Before-and-after page screenshots
╭──
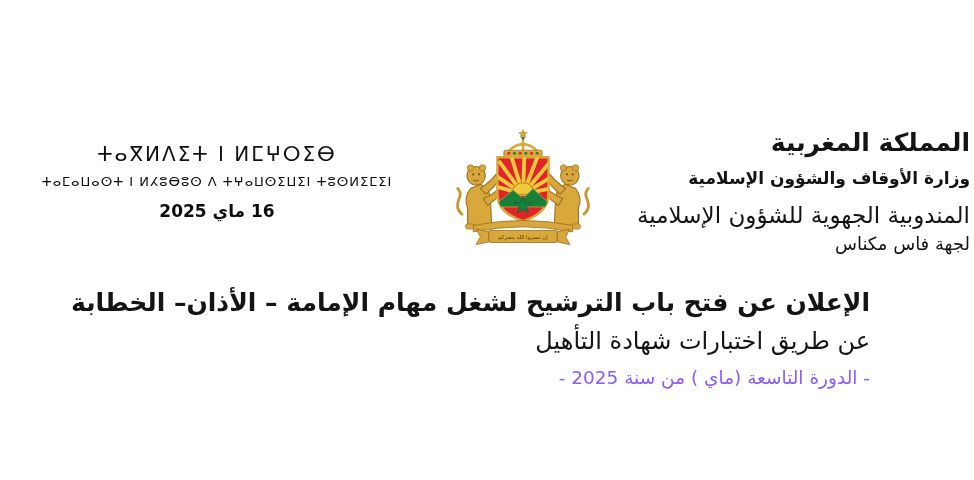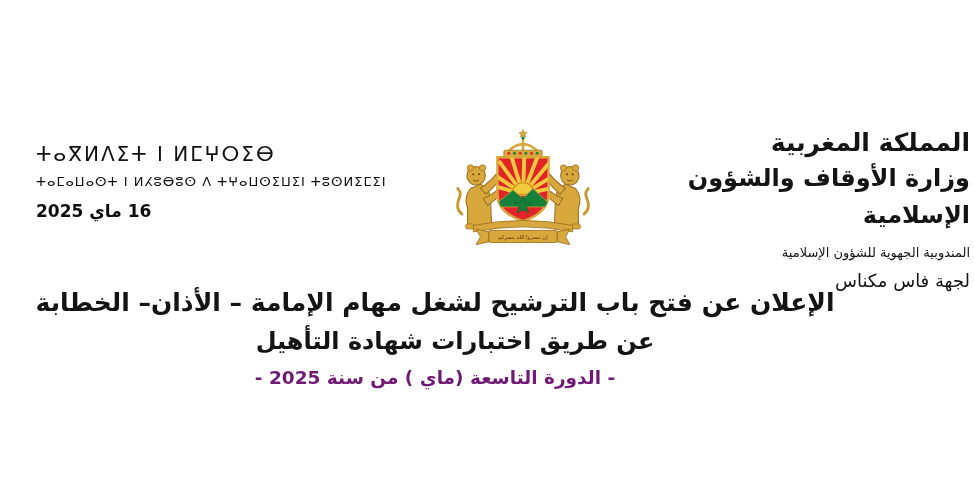"ⵜⴰⴳⵍⴷⵉⵜ ⵏ ⵍⵎⵖⵔⵉⴱ" .tifinagh-block { text-align: left -> center }
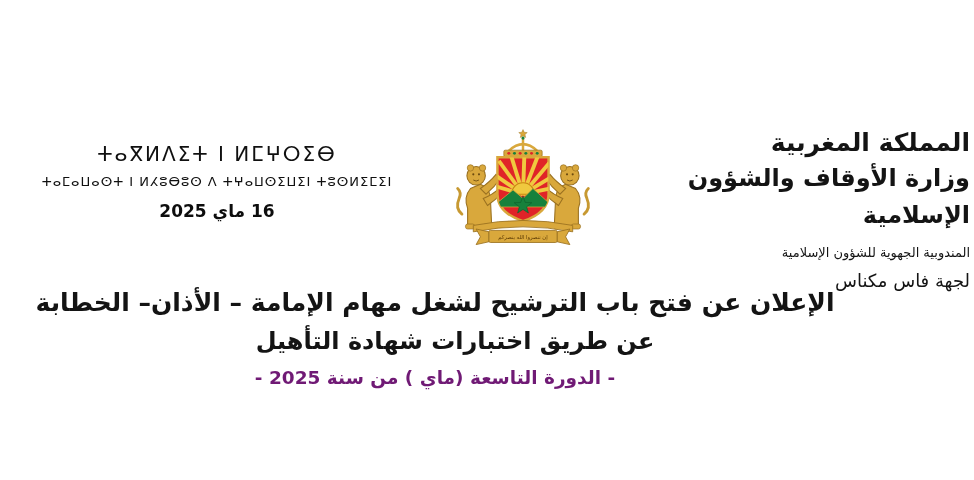"وزارة الأوقاف والشؤون الإسلامية" .ar-line2 { font-size: 24px -> 17px }
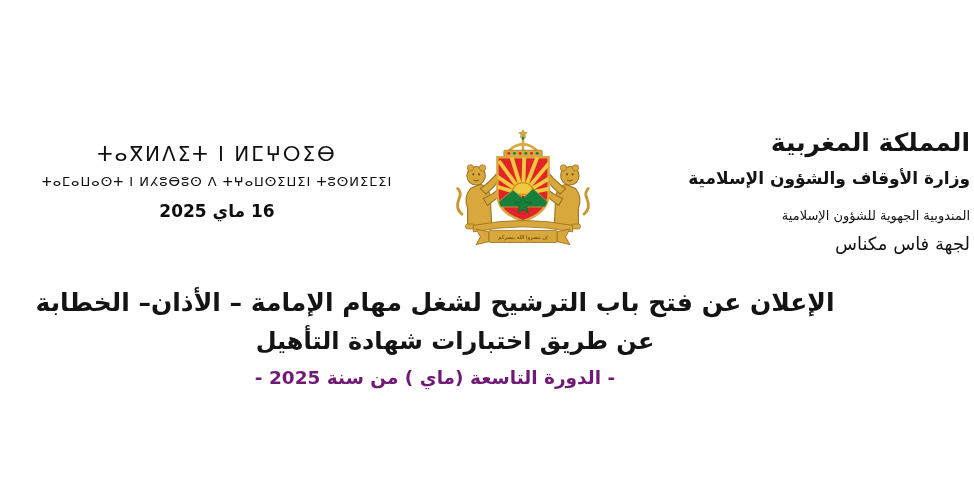"المندوبية الجهوية للشؤون الإسلامية" .ar-line3 { font-size: 13px -> 23px }
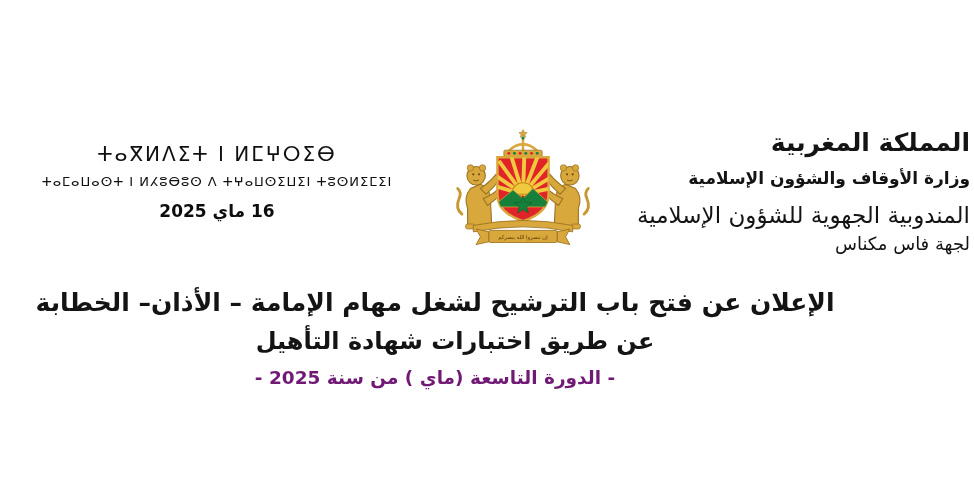"الإعلان عن فتح باب الترشيح" .title-block { text-align: center -> none }
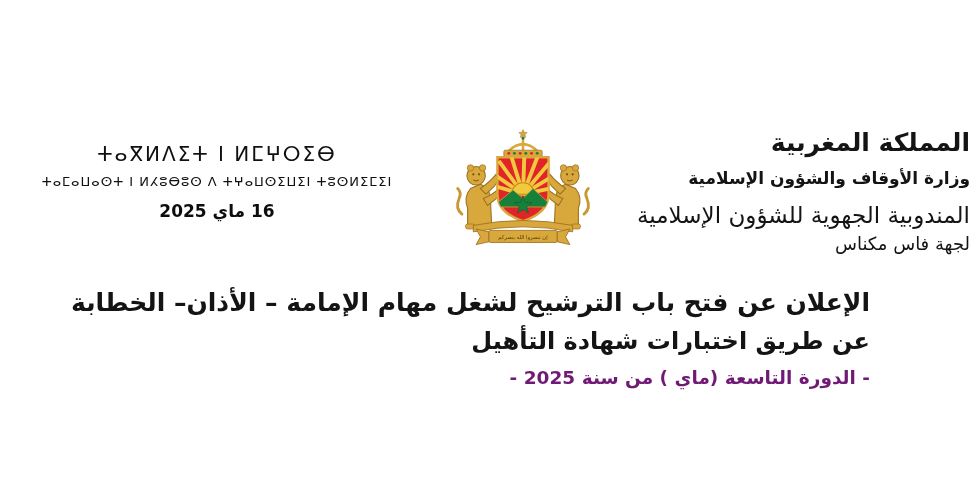"عن طريق اختبارات شهادة التأهيل" .title-line2 { font-weight: bold -> normal }
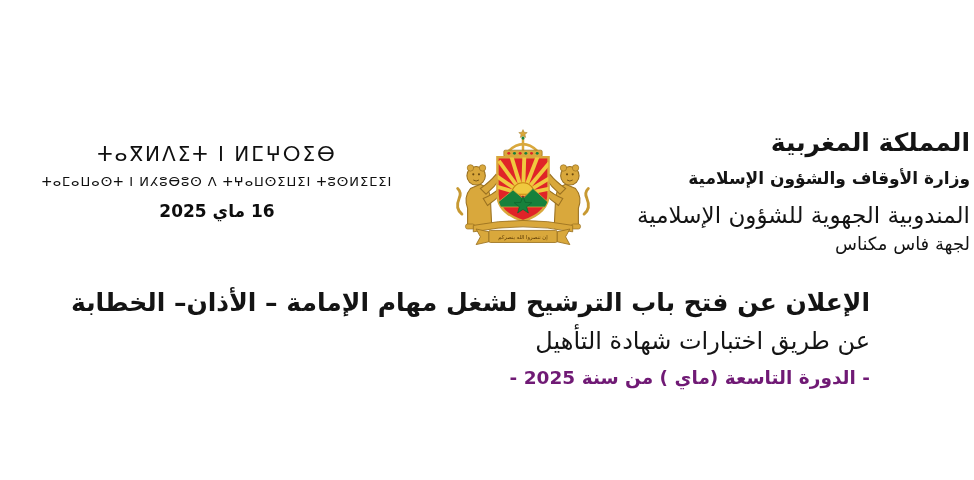"- الدورة التاسعة (ماي )" .session-line { color: #701a75 -> #8b5cf6; font-weight: bold -> normal }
╰──
All lines from the start of the entries above through the line containing "طريق اختبارات شهادة" must be transcribed exactly, both ends included, and no picture may be copied.

▸ Your response:
"ⵜⴰⴳⵍⴷⵉⵜ ⵏ ⵍⵎⵖⵔⵉⴱ" .tifinagh-block { text-align: left -> center }
"وزارة الأوقاف والشؤون الإسلامية" .ar-line2 { font-size: 24px -> 17px }
"المندوبية الجهوية للشؤون الإسلامية" .ar-line3 { font-size: 13px -> 23px }
"الإعلان عن فتح باب الترشيح" .title-block { text-align: center -> none }
"عن طريق اختبارات شهادة التأهيل" .title-line2 { font-weight: bold -> normal }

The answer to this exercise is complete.